What the task requires: Search the entries for the word "которые". Copy every line where it turns up.

Data entries
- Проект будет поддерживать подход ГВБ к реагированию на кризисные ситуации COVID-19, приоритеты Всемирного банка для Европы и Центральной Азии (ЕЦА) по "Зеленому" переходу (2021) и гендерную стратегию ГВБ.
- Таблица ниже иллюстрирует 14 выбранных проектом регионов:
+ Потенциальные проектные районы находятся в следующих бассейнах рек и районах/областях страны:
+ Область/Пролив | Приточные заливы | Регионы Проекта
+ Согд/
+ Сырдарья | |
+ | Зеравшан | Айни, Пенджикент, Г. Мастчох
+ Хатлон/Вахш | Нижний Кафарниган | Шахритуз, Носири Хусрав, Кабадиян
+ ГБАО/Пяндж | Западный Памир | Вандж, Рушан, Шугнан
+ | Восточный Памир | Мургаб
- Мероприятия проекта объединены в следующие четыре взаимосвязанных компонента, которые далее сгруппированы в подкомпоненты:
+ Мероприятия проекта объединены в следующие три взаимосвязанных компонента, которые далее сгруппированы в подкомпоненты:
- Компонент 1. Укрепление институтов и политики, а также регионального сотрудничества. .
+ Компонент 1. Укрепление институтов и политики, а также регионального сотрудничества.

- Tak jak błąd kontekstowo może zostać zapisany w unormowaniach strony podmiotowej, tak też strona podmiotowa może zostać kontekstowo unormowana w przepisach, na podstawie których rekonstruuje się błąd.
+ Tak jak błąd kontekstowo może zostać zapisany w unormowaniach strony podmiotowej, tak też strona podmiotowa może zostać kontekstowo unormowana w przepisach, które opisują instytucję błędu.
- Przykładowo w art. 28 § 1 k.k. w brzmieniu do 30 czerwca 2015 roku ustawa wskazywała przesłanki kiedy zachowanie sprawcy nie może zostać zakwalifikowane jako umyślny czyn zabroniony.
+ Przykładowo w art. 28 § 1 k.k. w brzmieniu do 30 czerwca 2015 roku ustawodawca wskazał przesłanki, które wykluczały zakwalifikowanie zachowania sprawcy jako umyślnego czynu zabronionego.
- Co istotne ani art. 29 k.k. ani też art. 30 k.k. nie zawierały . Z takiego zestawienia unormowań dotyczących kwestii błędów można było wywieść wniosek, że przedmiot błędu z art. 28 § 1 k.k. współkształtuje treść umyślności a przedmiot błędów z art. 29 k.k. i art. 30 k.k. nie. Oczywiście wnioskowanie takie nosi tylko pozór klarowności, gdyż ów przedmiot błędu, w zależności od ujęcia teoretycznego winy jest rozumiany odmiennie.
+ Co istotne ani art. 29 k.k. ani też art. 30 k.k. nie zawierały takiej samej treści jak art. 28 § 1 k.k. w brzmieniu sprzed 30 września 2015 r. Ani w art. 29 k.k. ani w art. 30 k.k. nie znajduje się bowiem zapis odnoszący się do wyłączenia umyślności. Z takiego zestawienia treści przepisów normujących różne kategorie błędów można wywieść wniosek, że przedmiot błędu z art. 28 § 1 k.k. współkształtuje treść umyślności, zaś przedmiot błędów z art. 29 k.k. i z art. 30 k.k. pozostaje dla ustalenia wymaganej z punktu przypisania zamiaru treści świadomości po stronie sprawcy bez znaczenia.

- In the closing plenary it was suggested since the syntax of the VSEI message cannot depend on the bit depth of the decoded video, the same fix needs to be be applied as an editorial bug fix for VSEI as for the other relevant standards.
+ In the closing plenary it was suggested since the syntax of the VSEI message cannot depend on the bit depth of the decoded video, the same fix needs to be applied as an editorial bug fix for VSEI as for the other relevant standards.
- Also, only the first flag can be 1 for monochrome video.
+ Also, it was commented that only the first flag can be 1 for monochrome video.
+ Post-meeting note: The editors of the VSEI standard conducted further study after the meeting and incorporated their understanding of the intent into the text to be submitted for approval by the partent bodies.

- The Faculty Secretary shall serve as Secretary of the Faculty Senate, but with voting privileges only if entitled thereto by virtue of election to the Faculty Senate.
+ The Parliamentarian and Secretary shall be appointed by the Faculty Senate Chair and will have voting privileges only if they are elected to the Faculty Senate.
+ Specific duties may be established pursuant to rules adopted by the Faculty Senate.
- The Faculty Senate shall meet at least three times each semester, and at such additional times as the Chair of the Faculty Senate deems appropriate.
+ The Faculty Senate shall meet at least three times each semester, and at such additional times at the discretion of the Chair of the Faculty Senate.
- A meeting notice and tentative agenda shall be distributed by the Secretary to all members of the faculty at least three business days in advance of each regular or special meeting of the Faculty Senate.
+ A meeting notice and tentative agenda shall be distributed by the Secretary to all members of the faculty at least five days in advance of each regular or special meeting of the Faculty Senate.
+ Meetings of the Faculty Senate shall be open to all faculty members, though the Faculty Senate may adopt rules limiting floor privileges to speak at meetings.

Written answer:
- Мероприятия проекта объединены в следующие четыре взаимосвязанных компонента, которые далее сгруппированы в подкомпоненты:
+ Мероприятия проекта объединены в следующие три взаимосвязанных компонента, которые далее сгруппированы в подкомпоненты:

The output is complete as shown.